WHAT THIS TASK INVOLVES
Each record below should be reproduced as it is written, with pictures left out entirely.

Screenshot and code edit data

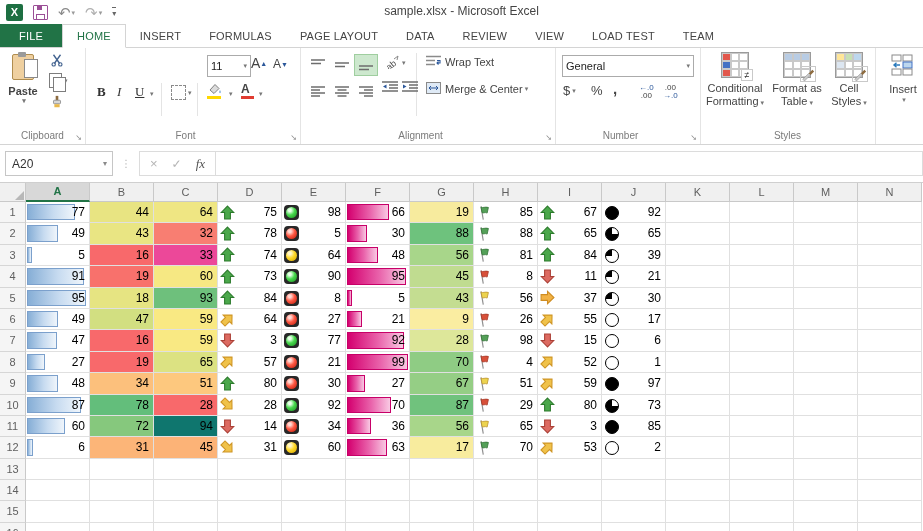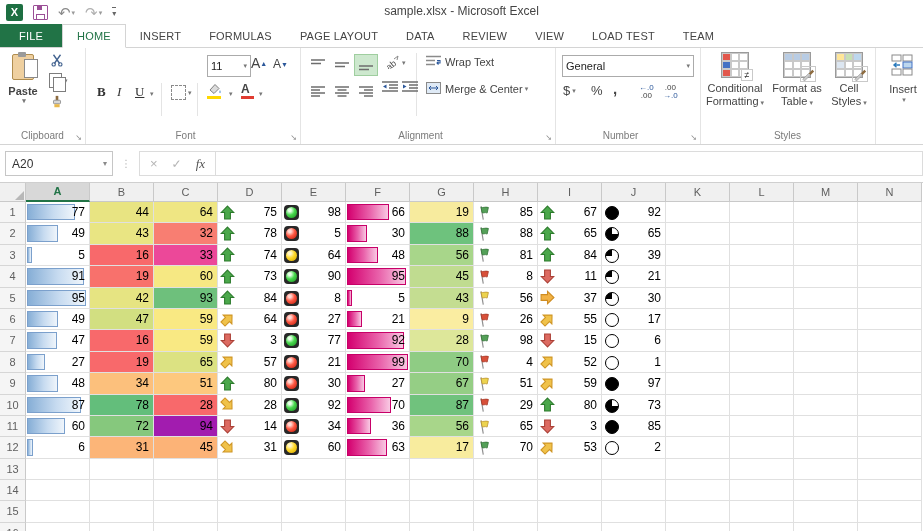--- a/index.html
+++ b/index.html
@@ -651,21 +651,21 @@
         <div class="cell"></div>
         <div class="cell"></div>
       </div>
       <div class="grow">
         <div class="rowhead">5</div>
         <div class="cell">
           <div class="bar blue" style="width: 57px;"></div>
           <span class="val">95</span>
         </div>
         <div class="cell" style="background: rgb(230, 228, 130);">
-          <span class="val">42</span>
+          <span class="val">18</span>
         </div>
         <div class="cell" style="background: rgb(110, 192, 124);">
           <span class="val">93</span>
         </div>
         <div class="cell">
           <span class="cicon">
             <svg viewBox="0 0 14 14" style="transform:rotate(0deg)">
               <path d="M7 1 L12.8 7 H9.7 V13 H4.3 V7 H1.2 Z" fill="#4ba84b" stroke="#2c7a2c" stroke-width="1"></path>
             </svg>
           </span>
@@ -1007,21 +1007,21 @@
       </div>
       <div class="grow">
         <div class="rowhead">11</div>
         <div class="cell">
           <div class="bar blue" style="width: 36px;"></div>
           <span class="val">60</span>
         </div>
         <div class="cell" style="background: rgb(134, 200, 125);">
           <span class="val">72</span>
         </div>
-        <div class="cell" style="background: #a21caf;">
+        <div class="cell" style="background: #0f766e;">
           <span class="val">94</span>
         </div>
         <div class="cell">
           <span class="cicon">
             <svg viewBox="0 0 14 14" style="transform:rotate(180deg)">
               <path d="M7 1 L12.8 7 H9.7 V13 H4.3 V7 H1.2 Z" fill="#dc6a61" stroke="#ab4036" stroke-width="1"></path>
             </svg>
           </span>
           <span class="val">14</span>
         </div>

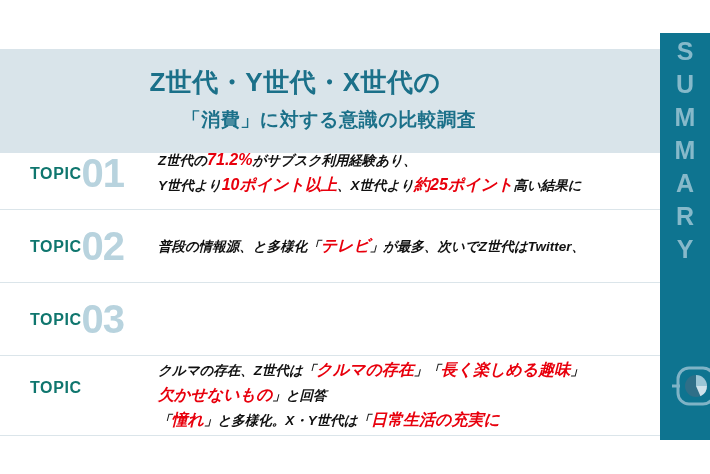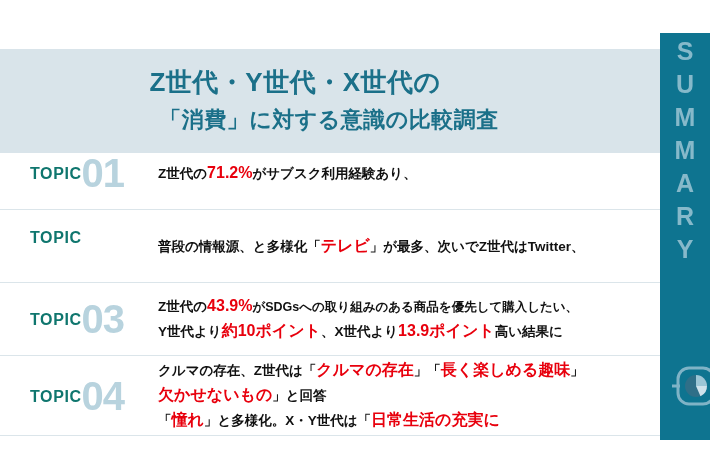--- a/index.html
+++ b/index.html
@@ -20,21 +20,21 @@
     align-items:center; justify-content:center;
   }
   .title-line{
     color:#1b7089;
     font-weight:bold;
     letter-spacing:0.5px;
     white-space:nowrap;
     text-align:center;
   }
   .title-line-1{ font-size:26px; line-height:30px; margin-bottom:6px; margin-right:120px;}
-  .title-line-2{ font-size:22px; line-height:33px; margin-right:52px;}
+  .title-line-2{ font-size:19px; line-height:33px; margin-right:52px;}
 
   
   .topics{
     position:absolute; left:0; top:137px; width:660px; height:300px;
   }
   .topic-row{
     position:relative;
     display:flex; align-items:center;
     height:73px;
     padding-left:30px;
@@ -56,20 +56,21 @@
     color:#b8d3de; font-size:40px; font-weight:bold;
     letter-spacing:-1px; line-height:40px;text-align:right;
   }
 
   .topic-text{
     flex:1 1 auto;
     color:#111111;
     font-size:13.5px;
     font-weight:bold;
     line-height:24px;
+    font-style:italic;
   }
   .topic-text .ln{ display:block; white-space:nowrap; }
   .hl{ color:#e8000d; }
   .hl-big{ color:#e8000d; font-size:16px; }
   .big{ font-size:16px; }
   .sm{ font-size:12.5px; }
 
   
   .sidebar{
     position:absolute; left:660px; top:33px; width:50px; height:407px;
@@ -103,44 +104,41 @@
   </div>
 
   <div class="topics" id="topics-container">
       <div class="topic-row">
         <div class="topic-badge">
           <span class="topic-word">TOPIC</span>
           <span class="topic-num">01</span>
         </div>
         <div class="topic-text">
           <span class="ln"><span>Z世代の</span><span class="hl-big">71.2%</span><span>がサブスク利用経験あり、</span></span>
+          <span class="ln"><span>Y世代より</span><span class="hl-big">10ポイント以上</span><span>、X世代より</span><span class="hl-big">約25ポイント</span><span>高い結果に</span></span>
         </div>
       </div>
       <div class="topic-row">
         <div class="topic-badge">
           <span class="topic-word">TOPIC</span>
+          <span class="topic-num">02</span>
         </div>
         <div class="topic-text">
           <span class="ln"><span>普段の情報源、と多様化「</span><span class="hl-big">テレビ</span><span>」が最多、次いでZ世代はTwitter、</span></span>
         </div>
       </div>
       <div class="topic-row">
         <div class="topic-badge">
           <span class="topic-word">TOPIC</span>
           <span class="topic-num">03</span>
         </div>
-        <div class="topic-text">
-          <span class="ln"><span>Z世代の</span><span class="hl-big">43.9%</span><span class="sm">がSDGsへの取り組みのある商品を優先して購入したい、</span></span>
-          <span class="ln"><span>Y世代より</span><span class="hl-big">約10ポイント</span><span>、X世代より</span><span class="hl-big">13.9ポイント</span><span>高い結果に</span></span>
-        </div>
       </div>
       <div class="topic-row">
         <div class="topic-badge">
           <span class="topic-word">TOPIC</span>
-          <span class="topic-num">04</span>
         </div>
         <div class="topic-text">
           <span class="ln"><span>クルマの存在、Z世代は「</span><span class="hl big">クルマの存在</span><span>」「</span><span class="hl big">長く楽しめる趣味</span><span>」</span></span>
           <span class="ln"><span class="hl big">欠かせないもの</span><span>」と回答</span></span>
           <span class="ln"><span>「</span><span class="hl big">憧れ</span><span>」と多様化。X・Y世代は「</span><span class="hl big">日常生活の充実に</span></span>
         </div>
       </div>
     </div>
 
   <div class="sidebar">

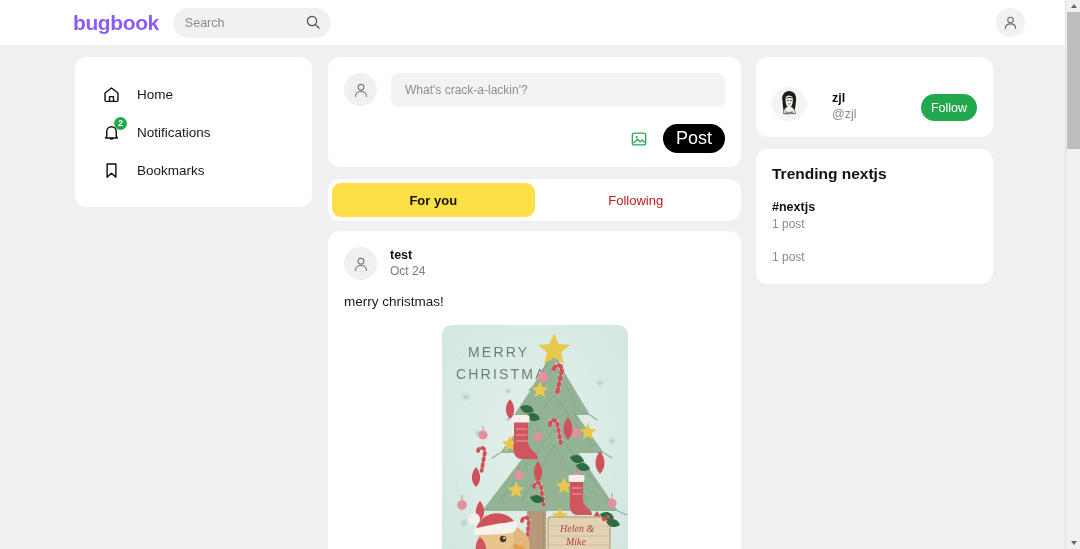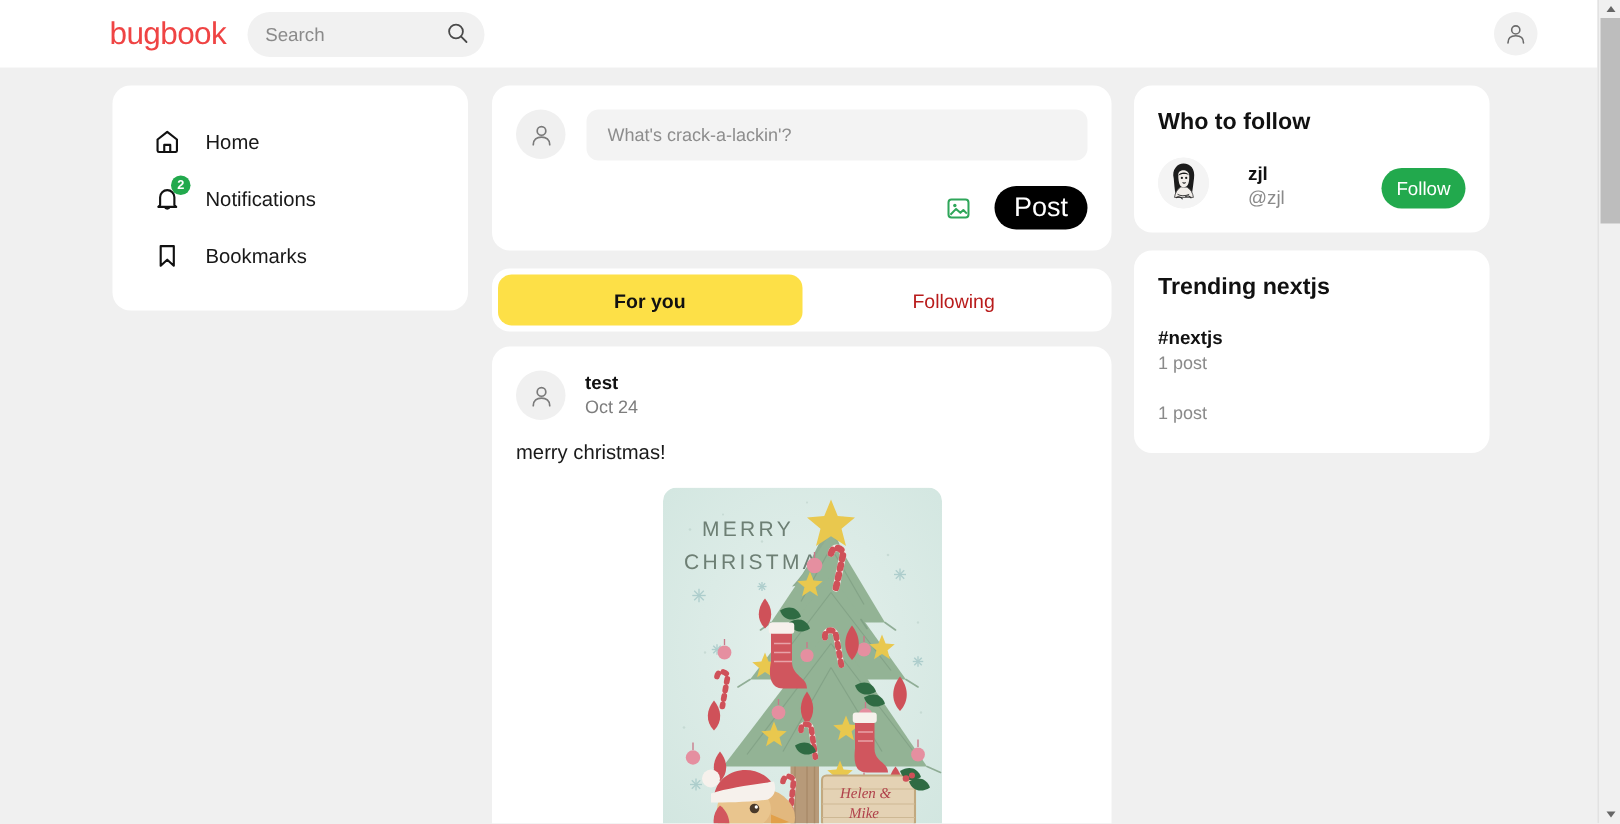--- a/index.html
+++ b/index.html
@@ -27,22 +27,22 @@
     width: 1065px;
     height: 45px;
     background: #ffffff;
     display: flex;
     align-items: center;
     z-index: 20;
   }
   .brand {
     margin-left: 73px;
     font-size: 21px;
-    font-weight: normal;
-    color: #ef4444;
+    font-weight: bold;
+    color: #8b5cf6;
     letter-spacing: -0.4px;
     line-height: 1;
   }
   .search-box {
     margin-left: 14px;
     width: 158px;
     height: 30px;
     background: #f1f1f1;
     border-radius: 15px;
     display: flex;
@@ -596,21 +596,20 @@
               </g>
             </svg>
           </div>
         </article>
       </section>
     </main>
 
     <aside class="right">
 
       <section class="card who">
-        <div class="panel-title">Who to follow</div>
 
         <div class="follow-row">
           <div class="who-avatar">
             <svg width="34" height="34" viewBox="0 0 34 34">
               <circle cx="17" cy="17" r="17" fill="#f4f4f4"></circle>
               <g>
                 <path d="M10.5 14 C9 8 13 4 17 4 C21.5 4 25 7.5 24 14 C23.6 17 23.2 21 22.5 25 L11.8 25 C11 21 10.8 17 10.5 14 Z" fill="#1c1c1c"></path>
                 <path d="M13.5 11.5 C13.5 7.5 20.5 7.5 20.8 11.8 C21 14.5 20.6 17 19.8 18.4 C18.6 20.4 15.6 20.4 14.6 18.4 C13.9 17 13.5 14.4 13.5 11.5 Z" fill="#f2eeea"></path>
                 <path d="M13.6 12.2 C14.4 9.5 19.8 9.2 20.7 12 C19.5 10.8 15.2 10.6 13.6 12.2 Z" fill="#1c1c1c"></path>
                 <circle cx="15.9" cy="13.6" r="0.75" fill="#1c1c1c"></circle>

SOLUTION
--- a/index.html
+++ b/index.html
@@ -651,21 +651,21 @@
         <div class="cell"></div>
         <div class="cell"></div>
       </div>
       <div class="grow">
         <div class="rowhead">5</div>
         <div class="cell">
           <div class="bar blue" style="width: 57px;"></div>
           <span class="val">95</span>
         </div>
         <div class="cell" style="background: rgb(230, 228, 130);">
-          <span class="val">42</span>
+          <span class="val">18</span>
         </div>
         <div class="cell" style="background: rgb(110, 192, 124);">
           <span class="val">93</span>
         </div>
         <div class="cell">
           <span class="cicon">
             <svg viewBox="0 0 14 14" style="transform:rotate(0deg)">
               <path d="M7 1 L12.8 7 H9.7 V13 H4.3 V7 H1.2 Z" fill="#4ba84b" stroke="#2c7a2c" stroke-width="1"></path>
             </svg>
           </span>
@@ -1007,21 +1007,21 @@
       </div>
       <div class="grow">
         <div class="rowhead">11</div>
         <div class="cell">
           <div class="bar blue" style="width: 36px;"></div>
           <span class="val">60</span>
         </div>
         <div class="cell" style="background: rgb(134, 200, 125);">
           <span class="val">72</span>
         </div>
-        <div class="cell" style="background: #a21caf;">
+        <div class="cell" style="background: #0f766e;">
           <span class="val">94</span>
         </div>
         <div class="cell">
           <span class="cicon">
             <svg viewBox="0 0 14 14" style="transform:rotate(180deg)">
               <path d="M7 1 L12.8 7 H9.7 V13 H4.3 V7 H1.2 Z" fill="#dc6a61" stroke="#ab4036" stroke-width="1"></path>
             </svg>
           </span>
           <span class="val">14</span>
         </div>

--- a/index.html
+++ b/index.html
@@ -20,21 +20,21 @@
     align-items:center; justify-content:center;
   }
   .title-line{
     color:#1b7089;
     font-weight:bold;
     letter-spacing:0.5px;
     white-space:nowrap;
     text-align:center;
   }
   .title-line-1{ font-size:26px; line-height:30px; margin-bottom:6px; margin-right:120px;}
-  .title-line-2{ font-size:22px; line-height:33px; margin-right:52px;}
+  .title-line-2{ font-size:19px; line-height:33px; margin-right:52px;}
 
   
   .topics{
     position:absolute; left:0; top:137px; width:660px; height:300px;
   }
   .topic-row{
     position:relative;
     display:flex; align-items:center;
     height:73px;
     padding-left:30px;
@@ -56,20 +56,21 @@
     color:#b8d3de; font-size:40px; font-weight:bold;
     letter-spacing:-1px; line-height:40px;text-align:right;
   }
 
   .topic-text{
     flex:1 1 auto;
     color:#111111;
     font-size:13.5px;
     font-weight:bold;
     line-height:24px;
+    font-style:italic;
   }
   .topic-text .ln{ display:block; white-space:nowrap; }
   .hl{ color:#e8000d; }
   .hl-big{ color:#e8000d; font-size:16px; }
   .big{ font-size:16px; }
   .sm{ font-size:12.5px; }
 
   
   .sidebar{
     position:absolute; left:660px; top:33px; width:50px; height:407px;
@@ -103,44 +104,41 @@
   </div>
 
   <div class="topics" id="topics-container">
       <div class="topic-row">
         <div class="topic-badge">
           <span class="topic-word">TOPIC</span>
           <span class="topic-num">01</span>
         </div>
         <div class="topic-text">
           <span class="ln"><span>Z世代の</span><span class="hl-big">71.2%</span><span>がサブスク利用経験あり、</span></span>
+          <span class="ln"><span>Y世代より</span><span class="hl-big">10ポイント以上</span><span>、X世代より</span><span class="hl-big">約25ポイント</span><span>高い結果に</span></span>
         </div>
       </div>
       <div class="topic-row">
         <div class="topic-badge">
           <span class="topic-word">TOPIC</span>
+          <span class="topic-num">02</span>
         </div>
         <div class="topic-text">
           <span class="ln"><span>普段の情報源、と多様化「</span><span class="hl-big">テレビ</span><span>」が最多、次いでZ世代はTwitter、</span></span>
         </div>
       </div>
       <div class="topic-row">
         <div class="topic-badge">
           <span class="topic-word">TOPIC</span>
           <span class="topic-num">03</span>
         </div>
-        <div class="topic-text">
-          <span class="ln"><span>Z世代の</span><span class="hl-big">43.9%</span><span class="sm">がSDGsへの取り組みのある商品を優先して購入したい、</span></span>
-          <span class="ln"><span>Y世代より</span><span class="hl-big">約10ポイント</span><span>、X世代より</span><span class="hl-big">13.9ポイント</span><span>高い結果に</span></span>
-        </div>
       </div>
       <div class="topic-row">
         <div class="topic-badge">
           <span class="topic-word">TOPIC</span>
-          <span class="topic-num">04</span>
         </div>
         <div class="topic-text">
           <span class="ln"><span>クルマの存在、Z世代は「</span><span class="hl big">クルマの存在</span><span>」「</span><span class="hl big">長く楽しめる趣味</span><span>」</span></span>
           <span class="ln"><span class="hl big">欠かせないもの</span><span>」と回答</span></span>
           <span class="ln"><span>「</span><span class="hl big">憧れ</span><span>」と多様化。X・Y世代は「</span><span class="hl big">日常生活の充実に</span></span>
         </div>
       </div>
     </div>
 
   <div class="sidebar">

--- a/index.html
+++ b/index.html
@@ -27,22 +27,22 @@
     width: 1065px;
     height: 45px;
     background: #ffffff;
     display: flex;
     align-items: center;
     z-index: 20;
   }
   .brand {
     margin-left: 73px;
     font-size: 21px;
-    font-weight: normal;
-    color: #ef4444;
+    font-weight: bold;
+    color: #8b5cf6;
     letter-spacing: -0.4px;
     line-height: 1;
   }
   .search-box {
     margin-left: 14px;
     width: 158px;
     height: 30px;
     background: #f1f1f1;
     border-radius: 15px;
     display: flex;
@@ -596,21 +596,20 @@
               </g>
             </svg>
           </div>
         </article>
       </section>
     </main>
 
     <aside class="right">
 
       <section class="card who">
-        <div class="panel-title">Who to follow</div>
 
         <div class="follow-row">
           <div class="who-avatar">
             <svg width="34" height="34" viewBox="0 0 34 34">
               <circle cx="17" cy="17" r="17" fill="#f4f4f4"></circle>
               <g>
                 <path d="M10.5 14 C9 8 13 4 17 4 C21.5 4 25 7.5 24 14 C23.6 17 23.2 21 22.5 25 L11.8 25 C11 21 10.8 17 10.5 14 Z" fill="#1c1c1c"></path>
                 <path d="M13.5 11.5 C13.5 7.5 20.5 7.5 20.8 11.8 C21 14.5 20.6 17 19.8 18.4 C18.6 20.4 15.6 20.4 14.6 18.4 C13.9 17 13.5 14.4 13.5 11.5 Z" fill="#f2eeea"></path>
                 <path d="M13.6 12.2 C14.4 9.5 19.8 9.2 20.7 12 C19.5 10.8 15.2 10.6 13.6 12.2 Z" fill="#1c1c1c"></path>
                 <circle cx="15.9" cy="13.6" r="0.75" fill="#1c1c1c"></circle>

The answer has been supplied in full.